Fui até eles, Zynna ria, sem perceber a minha presença até que seu namorado apontou para mim. Ela se virou. – Ah. – Levantaram. – Este é o meu irmão idiota, ele tem onze anos.
-Prazer. – Falamos juntos e apertamos as mãos.
-Agora vá embora, Tarrant. – Ela me empurrou.
-V-você gosta de chapéus?
Zynna arfou.
Mas seu pretendente parecia mais disposto em responder. – Eu gosto. – Ele disse sentando e buscando a xícara próxima. – Seu pai já me ofereceu um. – Sorriu.
-Isso é ótimo. – Zynna se sentou, pegando a mão monstruosa de seu parceiro. – Tarrant, saia daqui.
Sorri. – Gosta de que tipo de chapéu?
-Eu prefiro as boinas.
Deixei de sorrir. – Uma cartola ficaria mais adequado!
Ele se interessou. – É mesmo?
-Com uma cartola... – Peguei a fita métrica e passei por sua cabeça. – Você p-poderia cortejar moças mais interessantes!
-Agora você foi longe demais. – Zynna estava revoltada quando apertou o meu braço. – Eugene é um cavalheiro, como pode sugerir esse tipo de comportamento? – Ela murmurava enquanto atravessávamos o jardim. – Pai! – Chegamos nos fundos, onde ela me largou, insatisfeita. – Tarrant está nos incomodando!
Zanik afastou seu óculos e me olhou por cima da lente. Ele trabalhava em alguns chapéus.
-Você não tem nada melhor para fazer ao invés de aborrecer a sua irmã?
-O s-senhor não estava lá! E-ela me chamou de idiota!
-Não vai convencer o papai com suas mentiras cabeludas.
-Não é mentira! – Gritei.
-Já chega por hoje, Tarrant. – Zanik balançou o bule. – Deixe sua irmã e tome um pouco de chá.
-O que o senhor está fazendo?
Ele suspirou profundamente, ajeitando seus óculos. – Um chapéu.
Peguei o chá. – Eu posso ajudar?! – Sorri.
-Sempre que me oferece ajuda alguma coisa sai errado.
Arrastei um banquinho.
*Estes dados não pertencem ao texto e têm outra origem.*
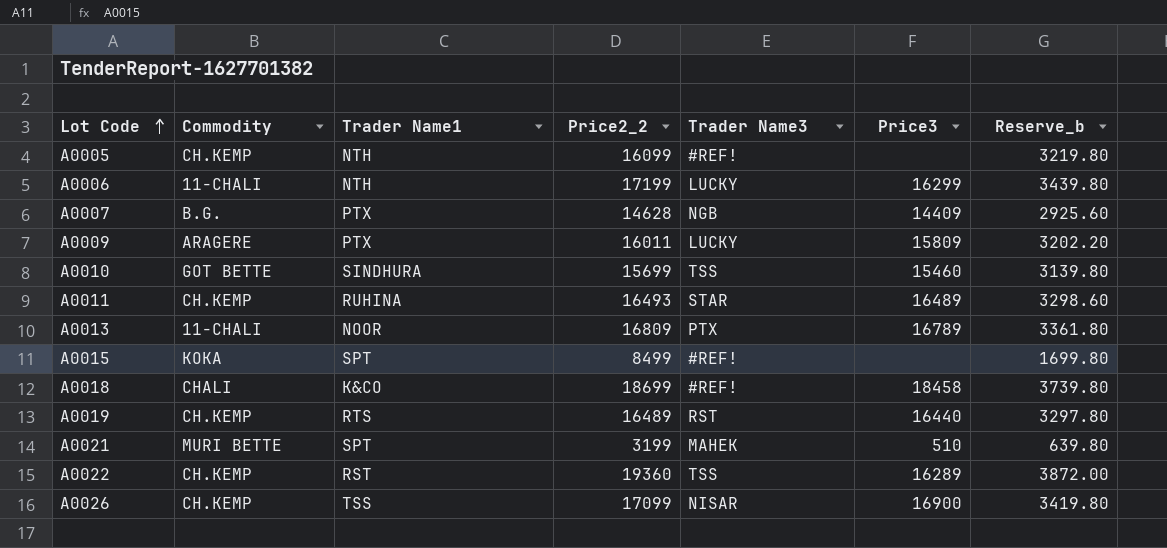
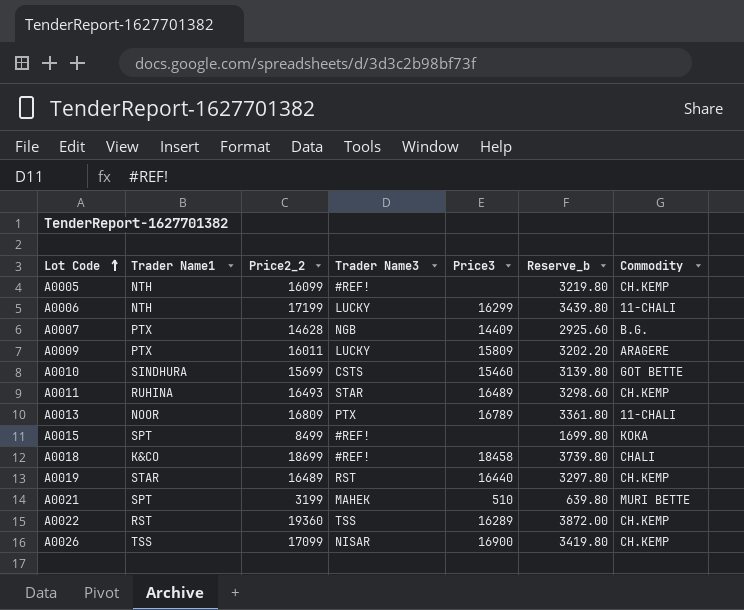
column Commodity | position: 2 -> 7
A0010 | Trader Name3: TSS -> CSTS
A0019 | Trader Name1: RTS -> STAR

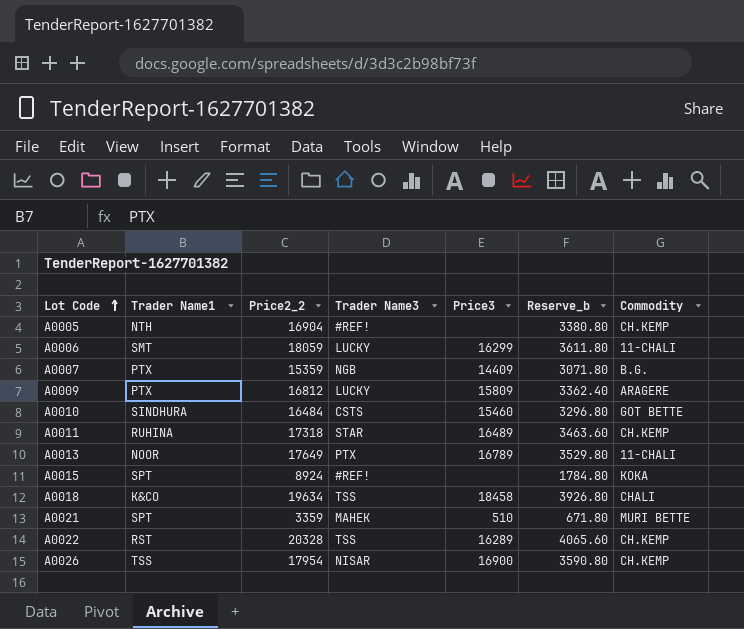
row A0019: STAR | 16489 | RST | 16440 | 3297.80 | CH.KEMP -> none
A0005 | Price2_2: 16099 -> 16904
A0005 | Reserve_b: 3219.80 -> 3380.80
A0006 | Trader Name1: NTH -> SMT
A0006 | Price2_2: 17199 -> 18059
A0006 | Reserve_b: 3439.80 -> 3611.80
A0007 | Price2_2: 14628 -> 15359
A0007 | Reserve_b: 2925.60 -> 3071.80
A0009 | Price2_2: 16011 -> 16812
A0009 | Reserve_b: 3202.20 -> 3362.40
A0010 | Price2_2: 15699 -> 16484
A0010 | Reserve_b: 3139.80 -> 3296.80
A0011 | Price2_2: 16493 -> 17318
A0011 | Reserve_b: 3298.60 -> 3463.60
A0013 | Price2_2: 16809 -> 17649
A0013 | Reserve_b: 3361.80 -> 3529.80
A0015 | Price2_2: 8499 -> 8924
A0015 | Reserve_b: 1699.80 -> 1784.80
A0018 | Price2_2: 18699 -> 19634
A0018 | Trader Name3: #REF! -> TSS
A0018 | Reserve_b: 3739.80 -> 3926.80
A0021 | Price2_2: 3199 -> 3359
A0021 | Reserve_b: 639.80 -> 671.80
A0022 | Price2_2: 19360 -> 20328
A0022 | Reserve_b: 3872.00 -> 4065.60
A0026 | Price2_2: 17099 -> 17954
A0026 | Reserve_b: 3419.80 -> 3590.80

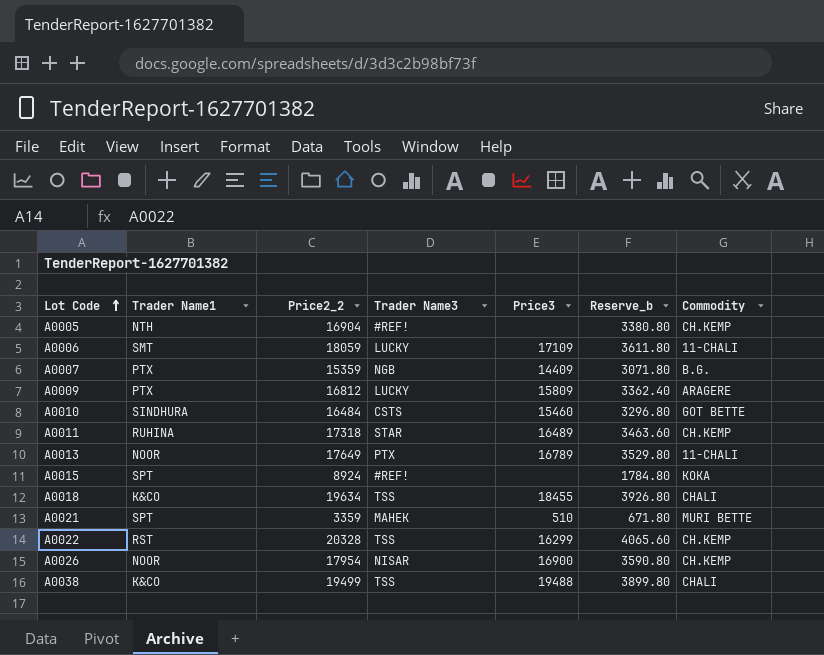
A0006 | Price3: 16299 -> 17109
A0018 | Price3: 18458 -> 18455
A0022 | Price3: 16289 -> 16299
A0026 | Trader Name1: TSS -> NOOR
row A0038: none -> K&CO | 19499 | TSS | 19488 | 3899.80 | CHALI

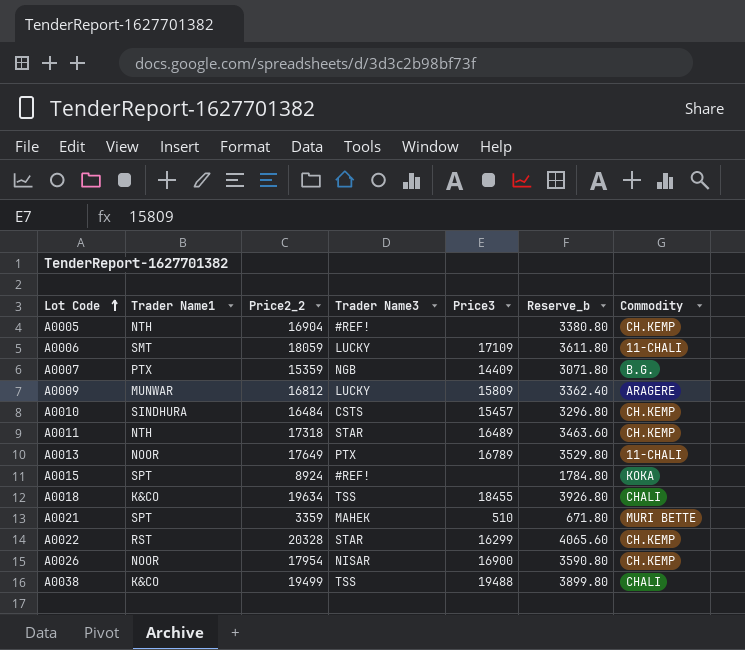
A0009 | Trader Name1: PTX -> MUNWAR
A0010 | Price3: 15460 -> 15457
A0010 | Commodity: GOT BETTE -> CH.KEMP
A0011 | Trader Name1: RUHINA -> NTH
A0022 | Trader Name3: TSS -> STAR

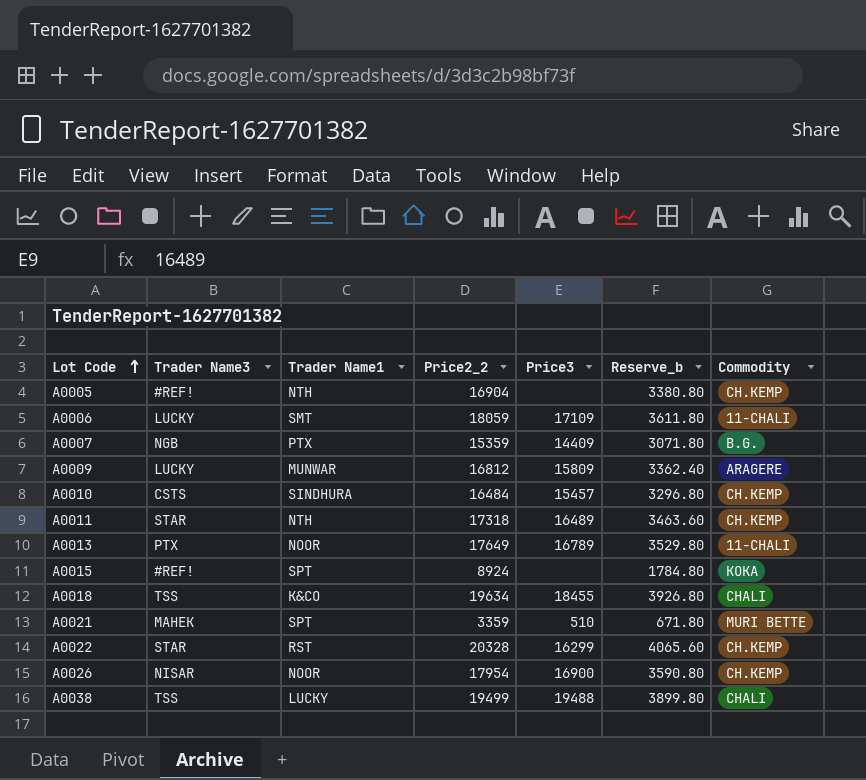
column Trader Name3 | position: 4 -> 2
A0038 | Trader Name1: K&CO -> LUCKY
Ele parou o que fazia para ver as pernas de madeira estragando o seu gramado. – P-perdão! – Sorri.
-Apenas... Fique quietinho, meu filho.
Ele voltou para o chapéu. – Pai...
Afastou os óculos. – Sim, Tarrant?
-Por que a Zynna me expulsou?
-Ela quer ficar sozinha com o seu pretendente. Mas a sua mãe está vigiando os dois na sala...
-Eles vão casar?
-Vão. – Afirmou. – Ou eu colocarei as garras nele.
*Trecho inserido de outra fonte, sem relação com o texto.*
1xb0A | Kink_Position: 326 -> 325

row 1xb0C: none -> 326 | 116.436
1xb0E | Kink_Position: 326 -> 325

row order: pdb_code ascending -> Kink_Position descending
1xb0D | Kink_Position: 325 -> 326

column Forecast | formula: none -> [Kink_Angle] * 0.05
Bebi. – O senhor também quer casar com ele?
Ele parou o que fazia para me olhar, rosnando como um cão selvagem. – É q-que o senhor d-disse que c-colocaria as garras nele! – ri. – E-entende?
-Tarrant, já chega de suas abobrinhas. Vá encontrar outra pessoa para atazanar ou então fique quieto!
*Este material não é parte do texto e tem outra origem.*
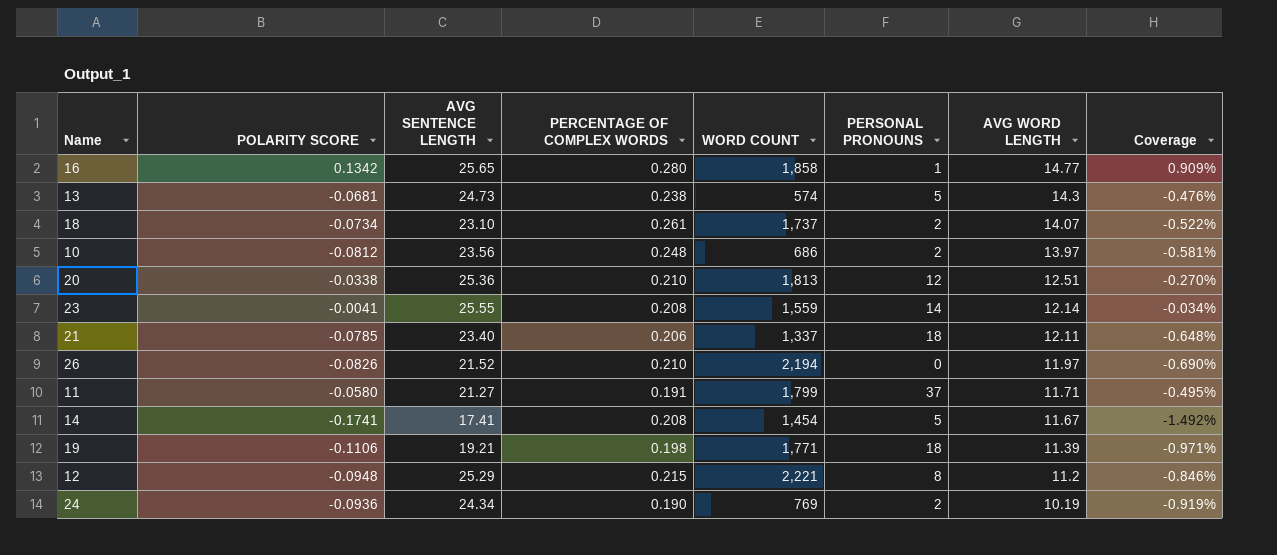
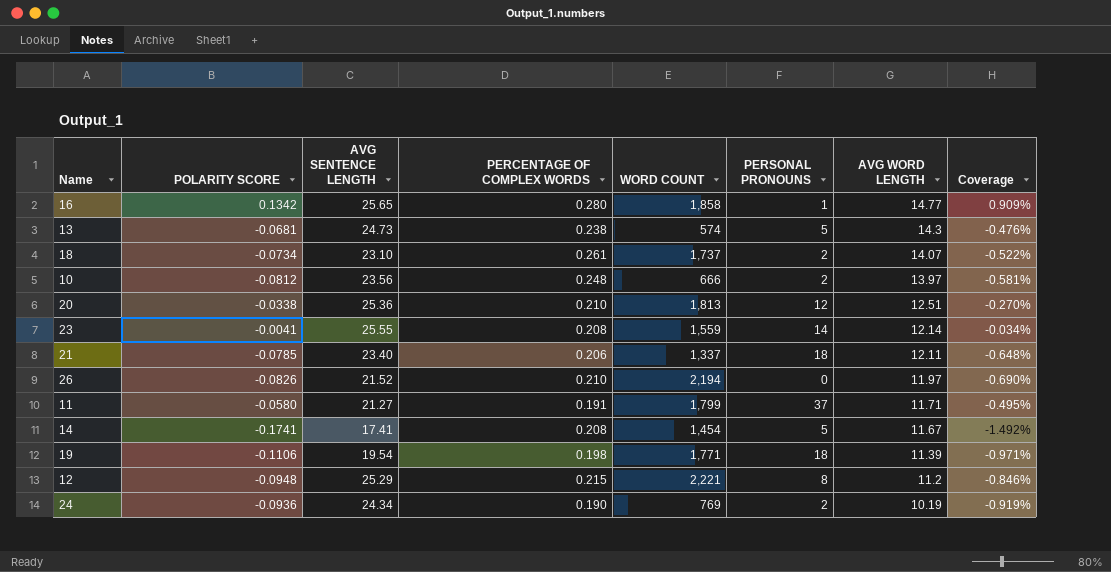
10 | WORD COUNT: 686 -> 666
19 | AVG SENTENCE LENGTH: 19.21 -> 19.54

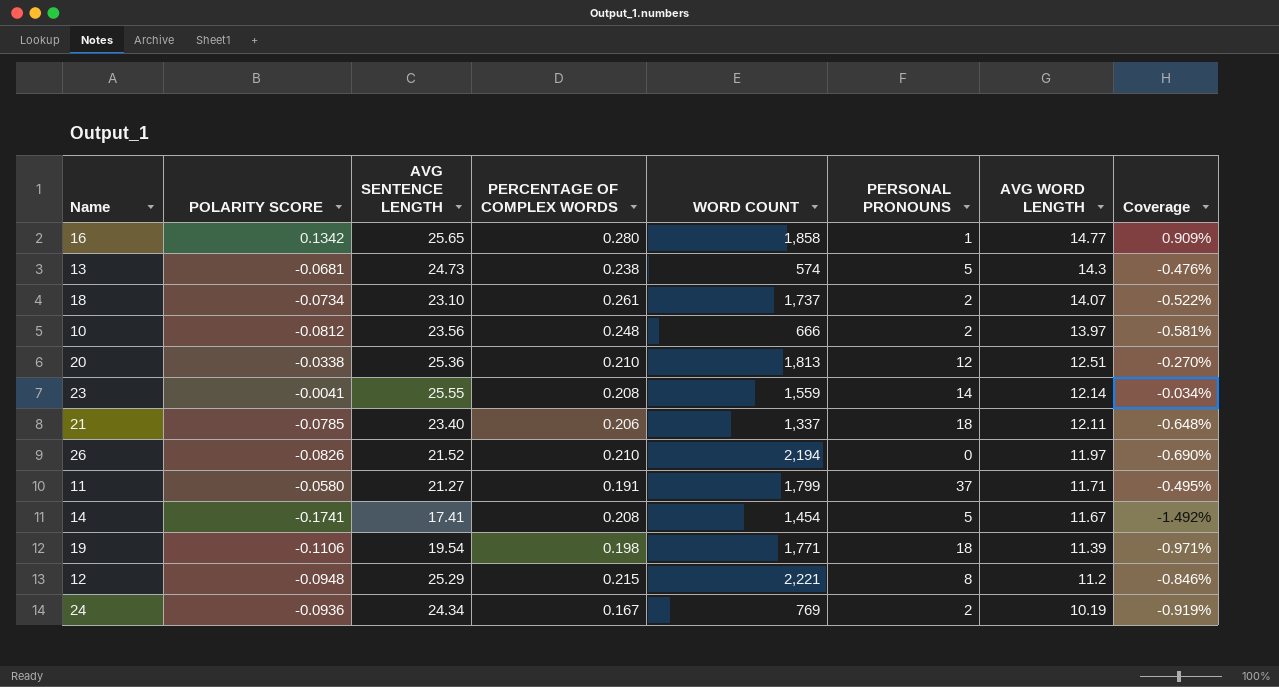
24 | PERCENTAGE OF COMPLEX WORDS: 0.190 -> 0.167

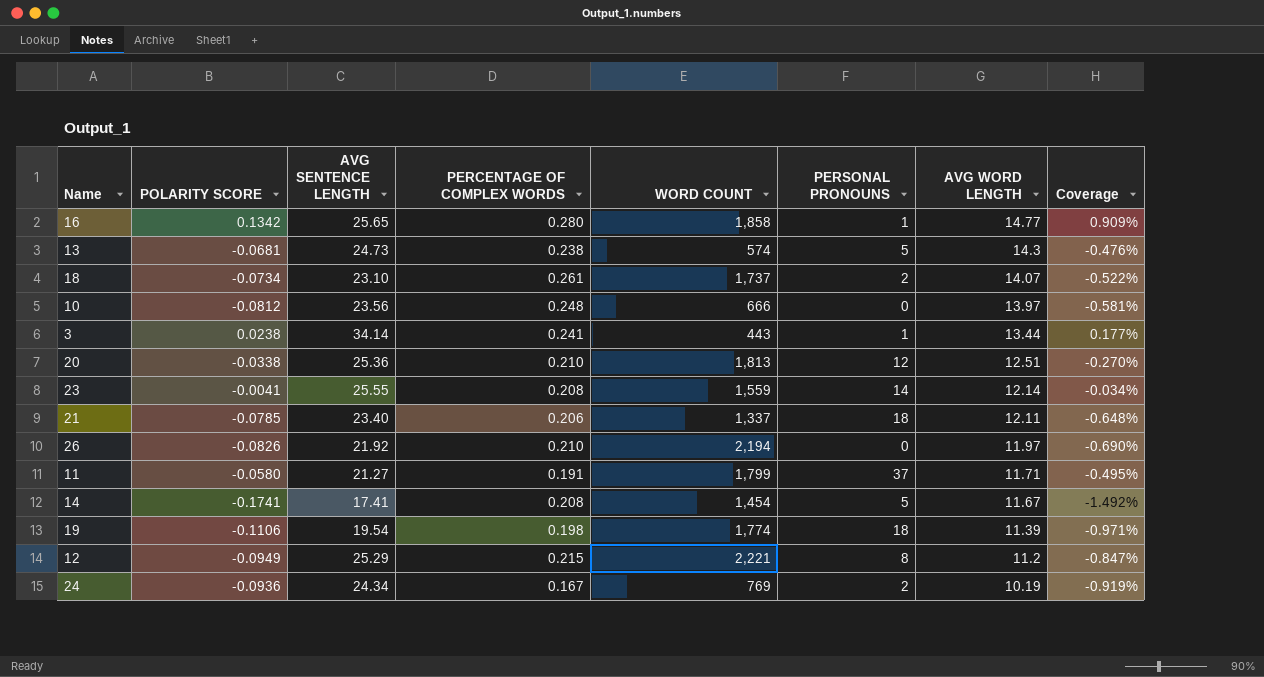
10 | PERSONAL PRONOUNS: 2 -> 0
row 3: none -> 0.0238 | 34.14 | 0.241 | 443 | 1 | 13.44 | 0.177%
26 | AVG SENTENCE LENGTH: 21.52 -> 21.92
19 | WORD COUNT: 1,771 -> 1,774
12 | POLARITY SCORE: -0.0948 -> -0.0949
12 | Coverage: -0.846% -> -0.847%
-Eu vou ficar quieto! – Sorri. Ajuntando meus joelhos.
Passaram-se alguns segundos. Ele trabalhava minuciosamente em seu chapéu coco.
– Pai?
Zanik puxou seus cabelos ruivos. – O que foi dessa vez, Tarrant?!
-O senhor acha que vou... – Peguei um pequeno utensílio sobre sua mesa de trabalho. – Me casar um dia?
-Se encontrar alguma moça louca o bastante. – Parou o que fazia. – Sim.
Sorri. – Ah, é m-mesmo?
Ele assentiu. – Um bom cavalheiro deve se comprometer de verdade e se casar o quanto antes.
-E o que mais?
-Deve respeitá-la. E ser honesto com ela.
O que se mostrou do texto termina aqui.